[Collection entries]
·····

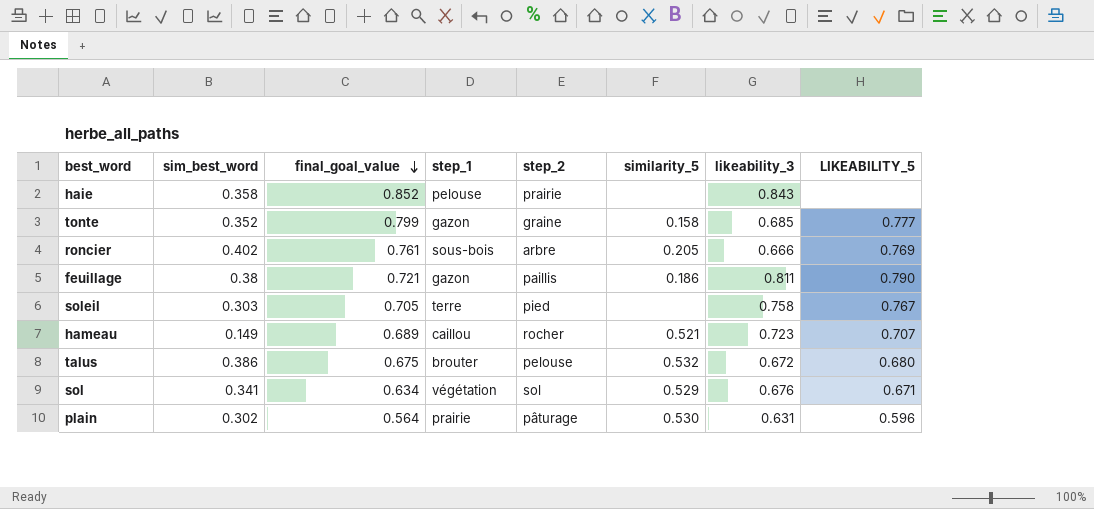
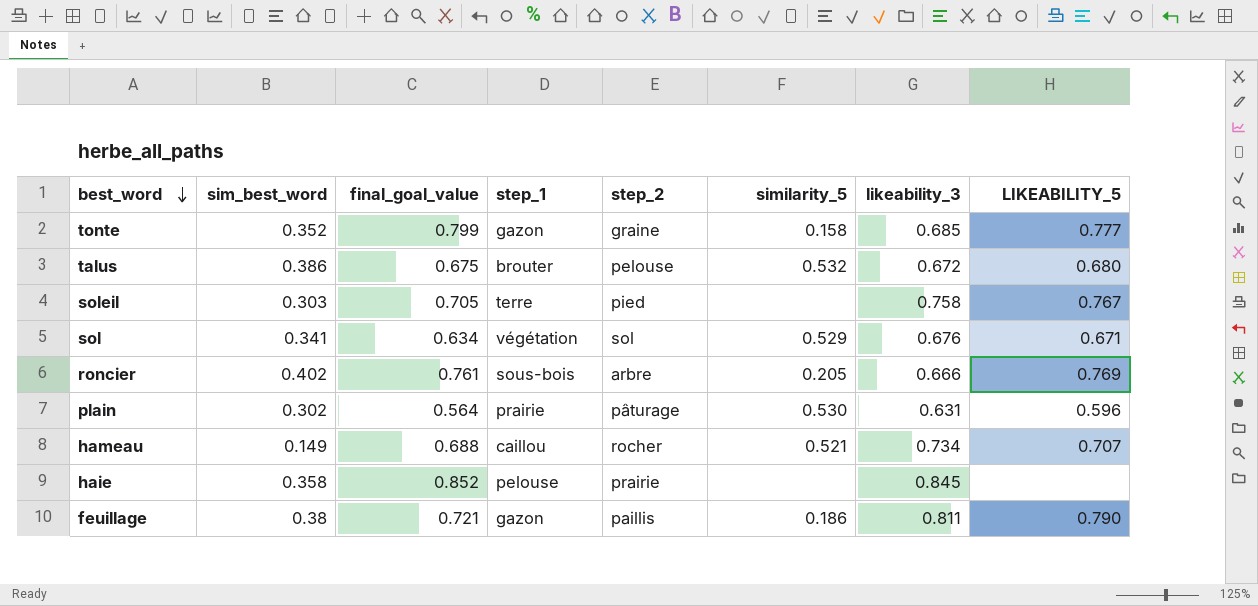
row order: final_goal_value descending -> best_word descending
hameau | final_goal_value: 0.689 -> 0.688
hameau | likeability_3: 0.723 -> 0.734
haie | likeability_3: 0.843 -> 0.845

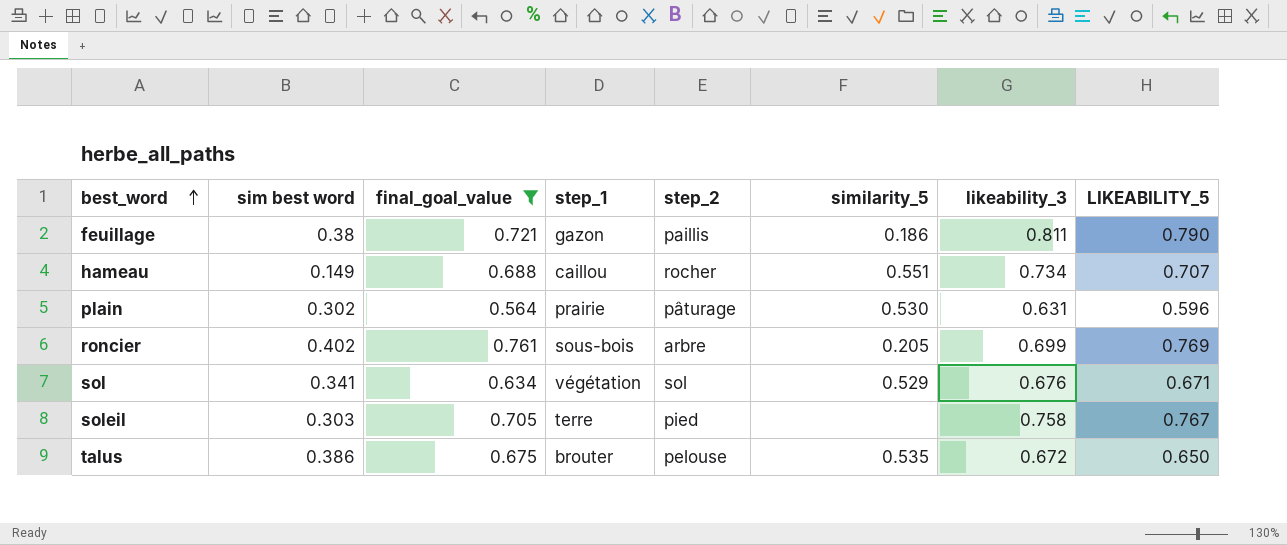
filter: none -> final_goal_value <= 0.761
row order: best_word descending -> best_word ascending
column name: sim_best_word -> sim best word
hameau | similarity_5: 0.521 -> 0.551
roncier | likeability_3: 0.666 -> 0.699
talus | similarity_5: 0.532 -> 0.535
talus | LIKEABILITY_5: 0.680 -> 0.650

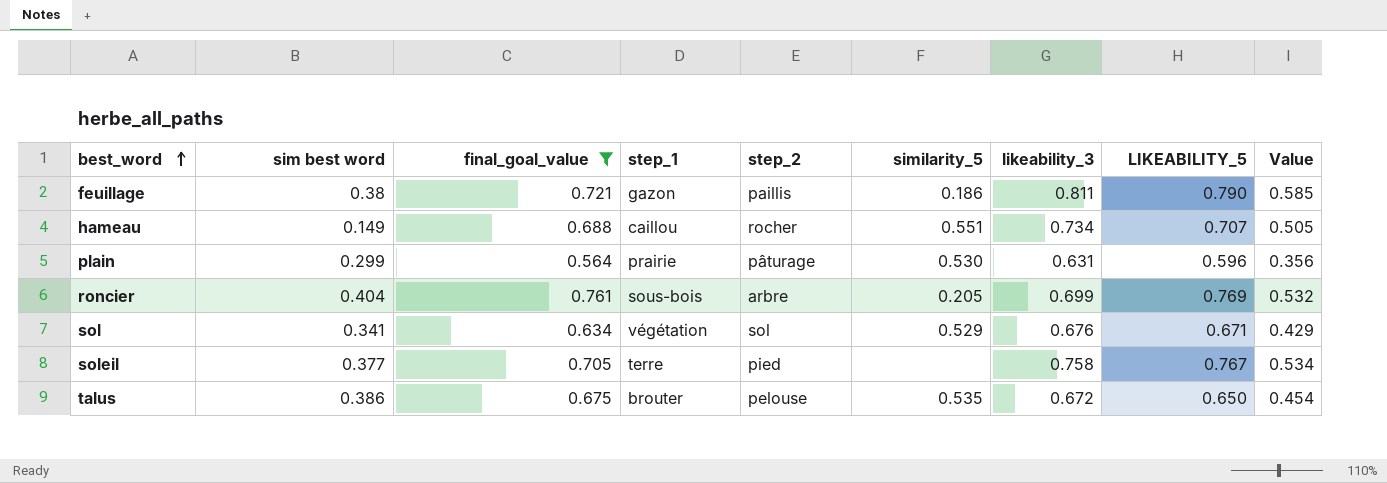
column Value | formula: none -> [final_goal_value] * [likeability_3]
plain | sim best word: 0.302 -> 0.299
roncier | sim best word: 0.402 -> 0.404
soleil | sim best word: 0.303 -> 0.377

·····

For each line in the entries that holds "none", return that line.

filter: none -> final_goal_value <= 0.761
column Value | formula: none -> [final_goal_value] * [likeability_3]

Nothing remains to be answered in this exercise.